### Task statement
Where in the records does the word "price" appear? Copy each line that holds it.

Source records

◆ ◆ ◆

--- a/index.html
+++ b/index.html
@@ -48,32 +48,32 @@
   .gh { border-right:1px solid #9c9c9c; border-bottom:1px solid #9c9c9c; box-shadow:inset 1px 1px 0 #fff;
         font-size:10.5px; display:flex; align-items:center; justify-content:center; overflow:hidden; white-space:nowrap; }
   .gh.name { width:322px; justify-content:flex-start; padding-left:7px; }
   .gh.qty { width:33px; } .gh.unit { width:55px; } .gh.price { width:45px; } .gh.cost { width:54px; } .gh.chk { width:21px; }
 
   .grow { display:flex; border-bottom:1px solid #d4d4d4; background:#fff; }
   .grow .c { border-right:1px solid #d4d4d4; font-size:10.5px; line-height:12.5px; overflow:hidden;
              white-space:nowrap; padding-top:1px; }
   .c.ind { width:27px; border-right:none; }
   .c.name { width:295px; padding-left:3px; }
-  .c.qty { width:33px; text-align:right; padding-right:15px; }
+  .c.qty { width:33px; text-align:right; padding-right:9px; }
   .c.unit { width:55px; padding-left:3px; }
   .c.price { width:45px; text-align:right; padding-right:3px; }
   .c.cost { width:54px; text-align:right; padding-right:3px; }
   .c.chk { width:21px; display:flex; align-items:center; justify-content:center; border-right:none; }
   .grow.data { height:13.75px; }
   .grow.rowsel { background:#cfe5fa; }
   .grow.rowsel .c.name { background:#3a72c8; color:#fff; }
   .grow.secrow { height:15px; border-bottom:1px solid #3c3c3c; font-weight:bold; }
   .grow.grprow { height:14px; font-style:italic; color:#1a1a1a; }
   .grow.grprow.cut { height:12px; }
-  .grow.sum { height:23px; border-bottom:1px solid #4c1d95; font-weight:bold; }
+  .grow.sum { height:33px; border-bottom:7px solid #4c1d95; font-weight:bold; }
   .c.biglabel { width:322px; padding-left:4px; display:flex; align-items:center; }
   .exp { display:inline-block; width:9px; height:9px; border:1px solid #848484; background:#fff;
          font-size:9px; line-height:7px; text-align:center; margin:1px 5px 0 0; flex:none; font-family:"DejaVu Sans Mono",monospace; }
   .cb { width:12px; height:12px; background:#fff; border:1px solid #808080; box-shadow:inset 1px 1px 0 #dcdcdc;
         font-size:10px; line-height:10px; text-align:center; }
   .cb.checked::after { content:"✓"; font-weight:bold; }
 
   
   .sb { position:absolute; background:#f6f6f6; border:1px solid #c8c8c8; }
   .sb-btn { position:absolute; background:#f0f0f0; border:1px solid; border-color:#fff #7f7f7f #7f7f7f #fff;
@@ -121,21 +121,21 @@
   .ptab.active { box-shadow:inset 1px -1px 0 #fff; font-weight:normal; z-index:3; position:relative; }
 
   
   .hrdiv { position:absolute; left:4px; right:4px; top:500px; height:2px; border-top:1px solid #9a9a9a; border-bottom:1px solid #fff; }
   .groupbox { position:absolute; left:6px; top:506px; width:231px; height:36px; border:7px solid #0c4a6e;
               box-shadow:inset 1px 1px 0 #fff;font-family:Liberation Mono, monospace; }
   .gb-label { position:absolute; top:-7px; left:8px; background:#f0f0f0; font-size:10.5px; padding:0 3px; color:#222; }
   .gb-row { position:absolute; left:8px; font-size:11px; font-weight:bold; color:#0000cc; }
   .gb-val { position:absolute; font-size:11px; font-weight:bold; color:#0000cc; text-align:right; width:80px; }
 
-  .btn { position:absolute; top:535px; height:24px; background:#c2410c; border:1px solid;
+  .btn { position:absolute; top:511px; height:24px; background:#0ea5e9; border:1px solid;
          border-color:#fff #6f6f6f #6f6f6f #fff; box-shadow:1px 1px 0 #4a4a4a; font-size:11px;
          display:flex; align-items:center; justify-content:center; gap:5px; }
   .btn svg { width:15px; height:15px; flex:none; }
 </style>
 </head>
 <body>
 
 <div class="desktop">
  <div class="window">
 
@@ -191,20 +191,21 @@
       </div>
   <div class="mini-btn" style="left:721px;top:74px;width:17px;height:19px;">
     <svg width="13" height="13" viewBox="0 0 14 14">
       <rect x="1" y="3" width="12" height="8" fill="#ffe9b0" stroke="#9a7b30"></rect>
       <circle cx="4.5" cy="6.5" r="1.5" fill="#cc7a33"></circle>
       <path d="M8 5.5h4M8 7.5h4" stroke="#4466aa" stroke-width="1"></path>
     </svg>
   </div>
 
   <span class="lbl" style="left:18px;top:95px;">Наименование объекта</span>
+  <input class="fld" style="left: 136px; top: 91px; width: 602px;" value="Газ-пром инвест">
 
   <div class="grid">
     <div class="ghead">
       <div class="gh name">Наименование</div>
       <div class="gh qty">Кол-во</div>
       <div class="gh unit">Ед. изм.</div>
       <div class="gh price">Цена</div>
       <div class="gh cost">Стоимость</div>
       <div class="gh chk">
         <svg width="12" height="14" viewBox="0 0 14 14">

◆ ◆ ◆

### Exercise result
   .gh.qty { width:33px; } .gh.unit { width:55px; } .gh.price { width:45px; } .gh.cost { width:54px; } .gh.chk { width:21px; }
   .c.price { width:45px; text-align:right; padding-right:3px; }
       <div class="gh price">Цена</div>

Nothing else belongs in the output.